Anwesend waren ca. 400 – 500 Personen.

Der Vorstand eröffnete die Versammlung mit folgenden Worten:

Meine Herren! Es freut mich sehr, dass Ihr so zahlreich erschienen seid. Weshalb wir hier sind, wird jedem bekannt sein. Ich will aber nichtsdestoweniger einige Worte über unsere schwierigen Verhältnisse im Lande zu Euch sprechen. Unser Land hat während des Krieges 14 Millionen oder noch mehr Schulden gemacht und wir Bauern haben grosse Opfer gebracht mit unserm Vieh und wenn ich heute das ganze Land durchreise und viele armen Familienväter frage: „Seid Ihr während des Krieges unterstützt gewesen?" so sagt mir der eine, er sei schlecht, und der andere, er sei gar nicht unterstützt worden. Betrachten wir beispielsweise den Briefmarkenhandel, also ein vielfaches Millionengeschäft: es ist uns verkauft worden um ein kleines Geld. Ein Beweis hiefür ist, dass auch zur Zeit, da ich dies zu Euch spreche, wieder ein kleiner Briefmarkenverschleiss im Gange sein soll und zwar mit Bezug auf eine Post nach der Schweiz. Da stellt ein gewisser Herr aus Vaduz ein Schema auf und sagt, man könnte, ausser dem bereits getätigten Markenhandel in 2 Jahren einen Reingewinn von ca. 4 Millionen Franken herausziehen und doch ist dies dem andern gegenüber sichtlich nur ein Bagatell. [2] Und wo bleibt oder ist unsere Viehverwertung? [3] Sie stellt uns mit unserm Vieh vor den Hungertisch, sie hat zwar einige Stücke gekauft, aber um welchen Preis! Wie ich gesehen habe, zahlt sie kaum 1/3 vom richtigen Wert. Z. B. hat sie einen Transport nach Italien verkauft, erstklassige Ware, zu ca. Kr. 28'000, und alles gegen Kompensation, sie bezahlt aber pro Kilo nur 17 – 18 Kronen, das macht eine Summe von 8000 – 9000 Kronen, also werden Kr. 20'000 zurückbehalten zur Fleischversorgung und weiss ich zu was. Und selbstredend alles das ohne irgendwelche Aufklärung dem Bauern gegenüber. Drum haltet fest zum Bauernbund! Aber nicht nur der Bauer allein hat Ursache, seine Existenz zu sichern, sondern auch andere Stände, besonders das Kleingewerbe. Dienstboten und Angestellte sind interessiert an der Erhaltung eines leistungsfähigen, gesunden Bauernstandes, denn dieser bildet die Grundlage des ganzen Landes und jeder gedeihlichen Landwirtschaft. Im allgemeinen gilt das Sprichwort: „Hat der Bauer Geld. Hat's die ganze Welt."

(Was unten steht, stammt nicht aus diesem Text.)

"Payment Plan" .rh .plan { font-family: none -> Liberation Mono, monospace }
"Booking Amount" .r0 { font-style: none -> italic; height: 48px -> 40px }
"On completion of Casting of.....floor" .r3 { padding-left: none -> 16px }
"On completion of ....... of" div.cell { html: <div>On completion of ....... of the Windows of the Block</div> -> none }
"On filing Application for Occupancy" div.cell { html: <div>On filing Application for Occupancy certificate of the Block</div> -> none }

Nie gab es Zeiten, in welchen der Bauer so freie Hand hatte, sein Schicksal selbst in die, Hand zu nehmen, wie dies heute der Fall ist. Kein anderer Stand, keine andere Partei kann ihn hindern, sich sowohl wirtschaftlich als auch politisch frei und unabhängig zu stellen. Die Bauern haben es in der Hand, die mächtigsten Beschützer des Landes zu sein. Jeder heranbrausende Sturm würde an dieser Mauer zerschellen. Drum haltet fest zum Bauernbund, denn Ihr könnt doch nicht wollen, dass alle Fragen ohne Euch gelöst werden? Wollt Ihr denn wieder die Faust im Sacke machen, wenn eine Forderung die andere jagt, wenn man das Unmöglichste von Euch fordert? Wollt Ihr noch länger die Knechte jener bleiben, die Euer Brot essen, von Eurem Schweisse leben? Wollt Ihr noch länger die geschorenen Schafe jener Parteien bleiben, die Euch wohl bei den Wahlen kennen, vorher und nachher aber einen Pfifferling um Euch, um Euern Willen, um Eure Beschwerden sich kümmern? Drum haltet fest zum Bauernbund!

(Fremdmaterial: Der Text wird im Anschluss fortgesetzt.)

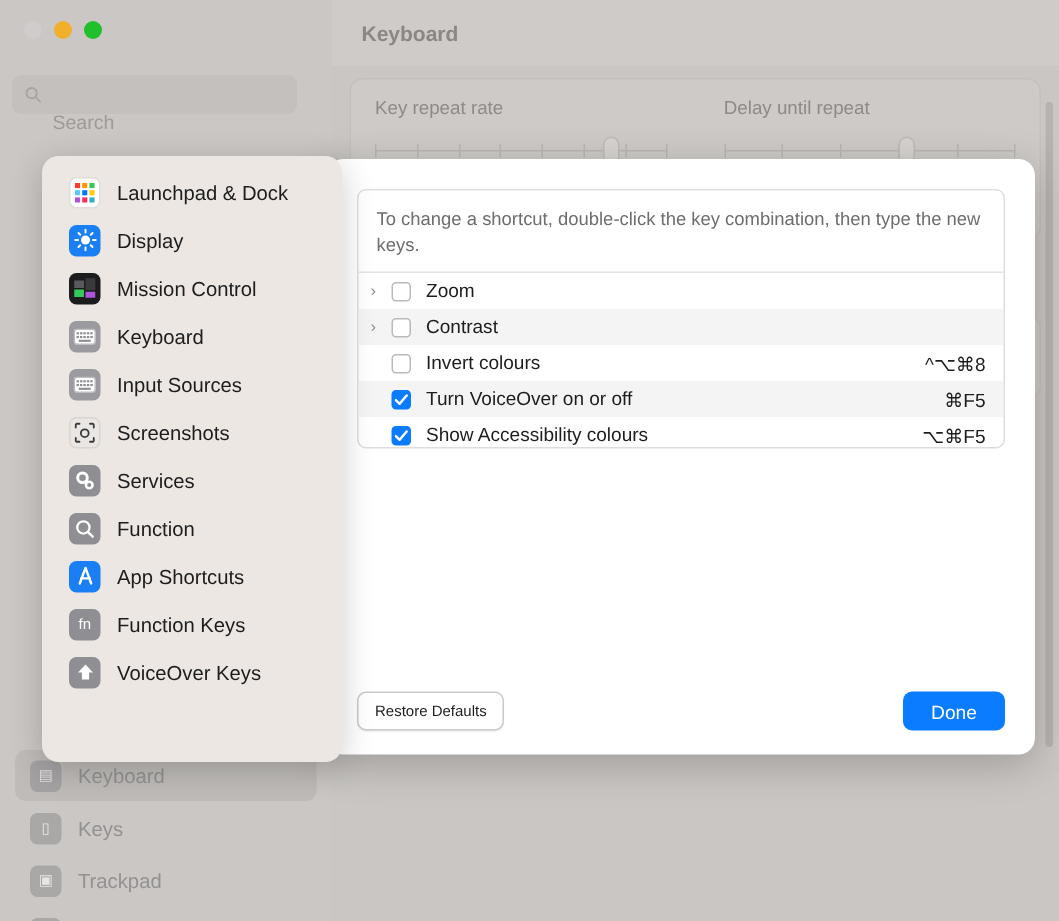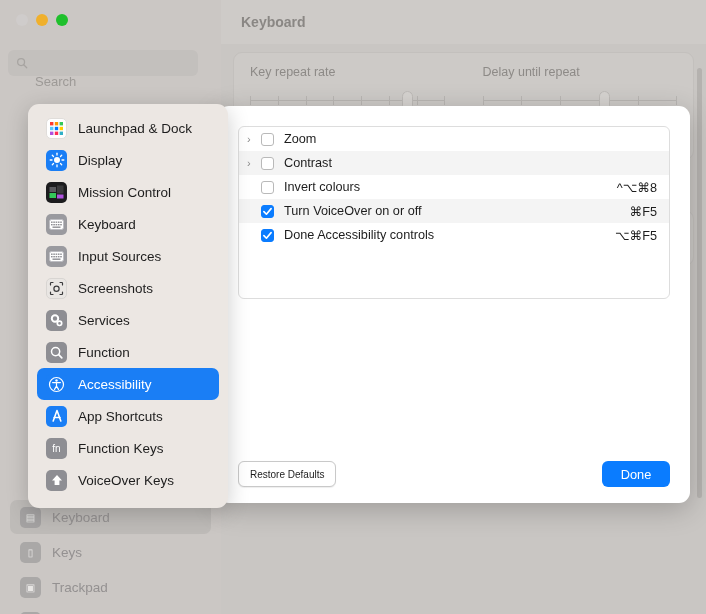"To change a shortcut, double-click" div.hint { html: none -> <div>To change a shortcut, double-click the key combination, then type the new keys.</div> }
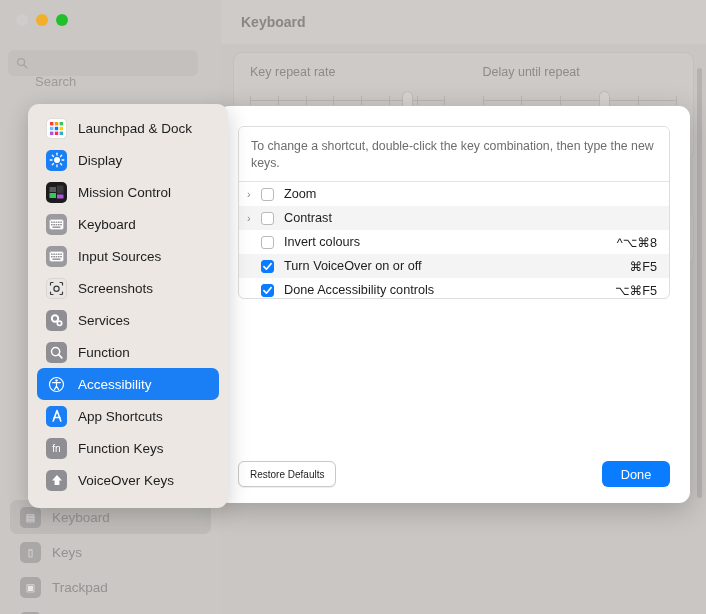"Done Accessibility controls" span.srow-label { text: Done Accessibility controls -> Show Accessibility colours }
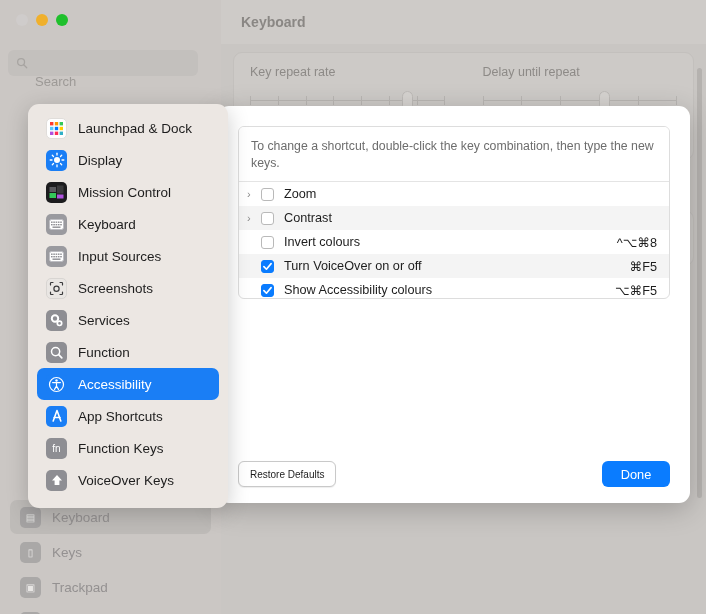"Accessibility" div.fg-row { html: <div> <span> <svg> <circle></circle> <circle></circle> <path></path> </svg> </span> <span>Accessibility</span> </div> -> none }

Mit den Zentralen kann man sich nicht mehr zufrieden geben. Dagegen gibt es aber kein besseres und treffenderes Mittel als den Bauernbund. Die Geschichte lehrt: Einigkeit macht stark!

Gewählt wurden:

Vorstand: [Franz] Xaver Beck, zum „Schäfle", Triesen

Kassier: Pius Büchel, Ruggell

Schriftführer: Ludwig Beck, Schaan

Ersatzmann vom Vorstand: Eduard Batliner, Eschen

 

Rechnungskommission:

Alois Frick, Balzers

Emil Real, Vaduz

Konrad Öhry [Öhri], Mauren

 

Sektionsvorstände:

Balzers: Alois Frick

Triesen: Hermann Kindle

Triesenberg: Emil Beck, Nr. 218

Vaduz: Bernhard Risch

Schaan: Baptist Ouaderer

Eschen: Arnold Fehr

Mauren: Konrad Öhry

Gamprin: Franz Hasler

Schellenberg: Frz. Jos. [Franz Josef] Wohlwend

Ruggell: Frz. [Franz Josef] Hoop

Nendeln: Alfons Hasler

Am Schluss der Hauptversammlung wurden noch verschiedene freie Anträge erörtert, welch letztere sämtlich sehr gute Gedanken zeitigten und viel Erspriessliches zur gegenseitigen Aufklärung beitrugen.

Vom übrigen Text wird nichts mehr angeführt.